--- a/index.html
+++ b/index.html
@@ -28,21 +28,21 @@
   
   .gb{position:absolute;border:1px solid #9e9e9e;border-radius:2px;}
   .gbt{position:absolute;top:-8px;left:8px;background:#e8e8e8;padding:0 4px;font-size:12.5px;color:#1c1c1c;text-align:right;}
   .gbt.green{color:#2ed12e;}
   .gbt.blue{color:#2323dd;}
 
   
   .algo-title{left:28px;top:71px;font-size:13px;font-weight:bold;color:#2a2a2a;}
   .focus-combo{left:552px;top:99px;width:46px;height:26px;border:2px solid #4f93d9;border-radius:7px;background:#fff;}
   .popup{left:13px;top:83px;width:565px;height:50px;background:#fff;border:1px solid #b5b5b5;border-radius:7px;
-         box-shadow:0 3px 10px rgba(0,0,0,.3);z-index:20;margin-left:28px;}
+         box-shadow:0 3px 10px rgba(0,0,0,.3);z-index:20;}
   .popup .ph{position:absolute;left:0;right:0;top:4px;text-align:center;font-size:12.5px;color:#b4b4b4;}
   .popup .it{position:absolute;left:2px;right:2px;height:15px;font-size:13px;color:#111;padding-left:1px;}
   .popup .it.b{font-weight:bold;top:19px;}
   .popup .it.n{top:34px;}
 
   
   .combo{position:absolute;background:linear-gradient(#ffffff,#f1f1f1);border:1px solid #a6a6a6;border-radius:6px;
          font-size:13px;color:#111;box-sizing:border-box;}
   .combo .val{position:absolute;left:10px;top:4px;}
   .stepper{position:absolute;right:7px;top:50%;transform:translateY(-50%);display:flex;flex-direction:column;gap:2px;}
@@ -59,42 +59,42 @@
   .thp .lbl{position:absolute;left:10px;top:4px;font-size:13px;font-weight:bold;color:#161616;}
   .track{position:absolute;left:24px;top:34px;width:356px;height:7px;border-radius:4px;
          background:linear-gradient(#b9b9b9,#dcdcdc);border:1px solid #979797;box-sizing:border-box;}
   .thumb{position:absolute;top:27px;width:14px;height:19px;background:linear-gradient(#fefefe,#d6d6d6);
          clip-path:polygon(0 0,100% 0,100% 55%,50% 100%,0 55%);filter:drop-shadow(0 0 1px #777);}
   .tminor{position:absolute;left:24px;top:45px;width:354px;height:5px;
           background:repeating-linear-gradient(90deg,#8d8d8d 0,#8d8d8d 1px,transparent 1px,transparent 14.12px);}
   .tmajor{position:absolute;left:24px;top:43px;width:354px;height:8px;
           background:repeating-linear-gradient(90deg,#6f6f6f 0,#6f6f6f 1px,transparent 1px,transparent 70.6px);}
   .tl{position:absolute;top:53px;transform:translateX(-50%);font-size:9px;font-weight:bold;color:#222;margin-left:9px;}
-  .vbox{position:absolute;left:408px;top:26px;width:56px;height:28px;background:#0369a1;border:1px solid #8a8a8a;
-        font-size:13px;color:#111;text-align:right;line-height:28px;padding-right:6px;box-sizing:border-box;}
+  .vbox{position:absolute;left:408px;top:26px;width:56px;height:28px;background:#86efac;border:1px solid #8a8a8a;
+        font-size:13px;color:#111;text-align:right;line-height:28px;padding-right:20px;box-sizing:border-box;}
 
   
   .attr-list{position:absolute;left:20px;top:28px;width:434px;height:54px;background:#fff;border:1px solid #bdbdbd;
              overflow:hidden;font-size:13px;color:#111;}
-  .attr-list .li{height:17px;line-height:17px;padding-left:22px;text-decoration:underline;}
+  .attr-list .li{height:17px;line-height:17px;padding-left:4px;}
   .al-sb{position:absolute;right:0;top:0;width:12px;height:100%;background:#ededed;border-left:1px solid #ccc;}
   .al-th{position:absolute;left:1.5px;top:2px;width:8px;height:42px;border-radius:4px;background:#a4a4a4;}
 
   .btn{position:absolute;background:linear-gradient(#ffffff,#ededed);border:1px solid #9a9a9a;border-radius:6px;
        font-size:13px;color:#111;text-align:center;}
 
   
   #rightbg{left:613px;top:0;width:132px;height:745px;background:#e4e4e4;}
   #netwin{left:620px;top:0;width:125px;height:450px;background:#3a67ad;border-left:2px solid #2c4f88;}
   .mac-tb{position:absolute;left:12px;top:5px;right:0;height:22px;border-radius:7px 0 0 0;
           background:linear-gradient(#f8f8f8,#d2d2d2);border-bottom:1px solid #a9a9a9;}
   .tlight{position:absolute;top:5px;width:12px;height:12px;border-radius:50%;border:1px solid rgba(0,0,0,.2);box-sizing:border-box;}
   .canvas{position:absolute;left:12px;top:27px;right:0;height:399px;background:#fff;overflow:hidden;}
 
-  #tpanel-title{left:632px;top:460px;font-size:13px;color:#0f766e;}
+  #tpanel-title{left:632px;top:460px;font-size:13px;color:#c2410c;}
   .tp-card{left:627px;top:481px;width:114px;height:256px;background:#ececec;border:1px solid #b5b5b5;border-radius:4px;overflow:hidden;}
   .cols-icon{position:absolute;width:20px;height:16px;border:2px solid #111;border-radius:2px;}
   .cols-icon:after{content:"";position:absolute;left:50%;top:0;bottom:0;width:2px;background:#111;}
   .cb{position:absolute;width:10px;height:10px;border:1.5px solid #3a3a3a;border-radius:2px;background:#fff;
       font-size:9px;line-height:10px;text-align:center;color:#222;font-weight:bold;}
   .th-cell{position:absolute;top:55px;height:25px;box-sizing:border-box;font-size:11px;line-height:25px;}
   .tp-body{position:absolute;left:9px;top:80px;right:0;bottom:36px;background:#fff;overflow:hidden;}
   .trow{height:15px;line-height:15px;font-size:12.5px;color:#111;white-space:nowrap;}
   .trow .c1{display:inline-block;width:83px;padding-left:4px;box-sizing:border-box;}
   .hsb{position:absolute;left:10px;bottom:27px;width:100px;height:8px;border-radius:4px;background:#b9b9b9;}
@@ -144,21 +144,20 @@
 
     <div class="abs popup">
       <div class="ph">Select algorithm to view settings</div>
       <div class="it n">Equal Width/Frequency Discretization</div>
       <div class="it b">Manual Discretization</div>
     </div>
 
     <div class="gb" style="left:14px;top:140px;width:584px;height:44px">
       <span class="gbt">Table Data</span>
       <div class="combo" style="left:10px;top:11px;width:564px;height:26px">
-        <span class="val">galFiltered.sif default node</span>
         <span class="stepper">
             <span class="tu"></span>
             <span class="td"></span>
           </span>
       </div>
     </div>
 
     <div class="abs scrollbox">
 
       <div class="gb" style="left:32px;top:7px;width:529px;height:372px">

-----

**Exercise prompt**
Line by line, retype all of the entries.

**Problem solution**
--- a/index.html
+++ b/index.html
@@ -28,21 +28,21 @@
   
   .gb{position:absolute;border:1px solid #9e9e9e;border-radius:2px;}
   .gbt{position:absolute;top:-8px;left:8px;background:#e8e8e8;padding:0 4px;font-size:12.5px;color:#1c1c1c;text-align:right;}
   .gbt.green{color:#2ed12e;}
   .gbt.blue{color:#2323dd;}
 
   
   .algo-title{left:28px;top:71px;font-size:13px;font-weight:bold;color:#2a2a2a;}
   .focus-combo{left:552px;top:99px;width:46px;height:26px;border:2px solid #4f93d9;border-radius:7px;background:#fff;}
   .popup{left:13px;top:83px;width:565px;height:50px;background:#fff;border:1px solid #b5b5b5;border-radius:7px;
-         box-shadow:0 3px 10px rgba(0,0,0,.3);z-index:20;margin-left:28px;}
+         box-shadow:0 3px 10px rgba(0,0,0,.3);z-index:20;}
   .popup .ph{position:absolute;left:0;right:0;top:4px;text-align:center;font-size:12.5px;color:#b4b4b4;}
   .popup .it{position:absolute;left:2px;right:2px;height:15px;font-size:13px;color:#111;padding-left:1px;}
   .popup .it.b{font-weight:bold;top:19px;}
   .popup .it.n{top:34px;}
 
   
   .combo{position:absolute;background:linear-gradient(#ffffff,#f1f1f1);border:1px solid #a6a6a6;border-radius:6px;
          font-size:13px;color:#111;box-sizing:border-box;}
   .combo .val{position:absolute;left:10px;top:4px;}
   .stepper{position:absolute;right:7px;top:50%;transform:translateY(-50%);display:flex;flex-direction:column;gap:2px;}
@@ -59,42 +59,42 @@
   .thp .lbl{position:absolute;left:10px;top:4px;font-size:13px;font-weight:bold;color:#161616;}
   .track{position:absolute;left:24px;top:34px;width:356px;height:7px;border-radius:4px;
          background:linear-gradient(#b9b9b9,#dcdcdc);border:1px solid #979797;box-sizing:border-box;}
   .thumb{position:absolute;top:27px;width:14px;height:19px;background:linear-gradient(#fefefe,#d6d6d6);
          clip-path:polygon(0 0,100% 0,100% 55%,50% 100%,0 55%);filter:drop-shadow(0 0 1px #777);}
   .tminor{position:absolute;left:24px;top:45px;width:354px;height:5px;
           background:repeating-linear-gradient(90deg,#8d8d8d 0,#8d8d8d 1px,transparent 1px,transparent 14.12px);}
   .tmajor{position:absolute;left:24px;top:43px;width:354px;height:8px;
           background:repeating-linear-gradient(90deg,#6f6f6f 0,#6f6f6f 1px,transparent 1px,transparent 70.6px);}
   .tl{position:absolute;top:53px;transform:translateX(-50%);font-size:9px;font-weight:bold;color:#222;margin-left:9px;}
-  .vbox{position:absolute;left:408px;top:26px;width:56px;height:28px;background:#0369a1;border:1px solid #8a8a8a;
-        font-size:13px;color:#111;text-align:right;line-height:28px;padding-right:6px;box-sizing:border-box;}
+  .vbox{position:absolute;left:408px;top:26px;width:56px;height:28px;background:#86efac;border:1px solid #8a8a8a;
+        font-size:13px;color:#111;text-align:right;line-height:28px;padding-right:20px;box-sizing:border-box;}
 
   
   .attr-list{position:absolute;left:20px;top:28px;width:434px;height:54px;background:#fff;border:1px solid #bdbdbd;
              overflow:hidden;font-size:13px;color:#111;}
-  .attr-list .li{height:17px;line-height:17px;padding-left:22px;text-decoration:underline;}
+  .attr-list .li{height:17px;line-height:17px;padding-left:4px;}
   .al-sb{position:absolute;right:0;top:0;width:12px;height:100%;background:#ededed;border-left:1px solid #ccc;}
   .al-th{position:absolute;left:1.5px;top:2px;width:8px;height:42px;border-radius:4px;background:#a4a4a4;}
 
   .btn{position:absolute;background:linear-gradient(#ffffff,#ededed);border:1px solid #9a9a9a;border-radius:6px;
        font-size:13px;color:#111;text-align:center;}
 
   
   #rightbg{left:613px;top:0;width:132px;height:745px;background:#e4e4e4;}
   #netwin{left:620px;top:0;width:125px;height:450px;background:#3a67ad;border-left:2px solid #2c4f88;}
   .mac-tb{position:absolute;left:12px;top:5px;right:0;height:22px;border-radius:7px 0 0 0;
           background:linear-gradient(#f8f8f8,#d2d2d2);border-bottom:1px solid #a9a9a9;}
   .tlight{position:absolute;top:5px;width:12px;height:12px;border-radius:50%;border:1px solid rgba(0,0,0,.2);box-sizing:border-box;}
   .canvas{position:absolute;left:12px;top:27px;right:0;height:399px;background:#fff;overflow:hidden;}
 
-  #tpanel-title{left:632px;top:460px;font-size:13px;color:#0f766e;}
+  #tpanel-title{left:632px;top:460px;font-size:13px;color:#c2410c;}
   .tp-card{left:627px;top:481px;width:114px;height:256px;background:#ececec;border:1px solid #b5b5b5;border-radius:4px;overflow:hidden;}
   .cols-icon{position:absolute;width:20px;height:16px;border:2px solid #111;border-radius:2px;}
   .cols-icon:after{content:"";position:absolute;left:50%;top:0;bottom:0;width:2px;background:#111;}
   .cb{position:absolute;width:10px;height:10px;border:1.5px solid #3a3a3a;border-radius:2px;background:#fff;
       font-size:9px;line-height:10px;text-align:center;color:#222;font-weight:bold;}
   .th-cell{position:absolute;top:55px;height:25px;box-sizing:border-box;font-size:11px;line-height:25px;}
   .tp-body{position:absolute;left:9px;top:80px;right:0;bottom:36px;background:#fff;overflow:hidden;}
   .trow{height:15px;line-height:15px;font-size:12.5px;color:#111;white-space:nowrap;}
   .trow .c1{display:inline-block;width:83px;padding-left:4px;box-sizing:border-box;}
   .hsb{position:absolute;left:10px;bottom:27px;width:100px;height:8px;border-radius:4px;background:#b9b9b9;}
@@ -144,21 +144,20 @@
 
     <div class="abs popup">
       <div class="ph">Select algorithm to view settings</div>
       <div class="it n">Equal Width/Frequency Discretization</div>
       <div class="it b">Manual Discretization</div>
     </div>
 
     <div class="gb" style="left:14px;top:140px;width:584px;height:44px">
       <span class="gbt">Table Data</span>
       <div class="combo" style="left:10px;top:11px;width:564px;height:26px">
-        <span class="val">galFiltered.sif default node</span>
         <span class="stepper">
             <span class="tu"></span>
             <span class="td"></span>
           </span>
       </div>
     </div>
 
     <div class="abs scrollbox">
 
       <div class="gb" style="left:32px;top:7px;width:529px;height:372px">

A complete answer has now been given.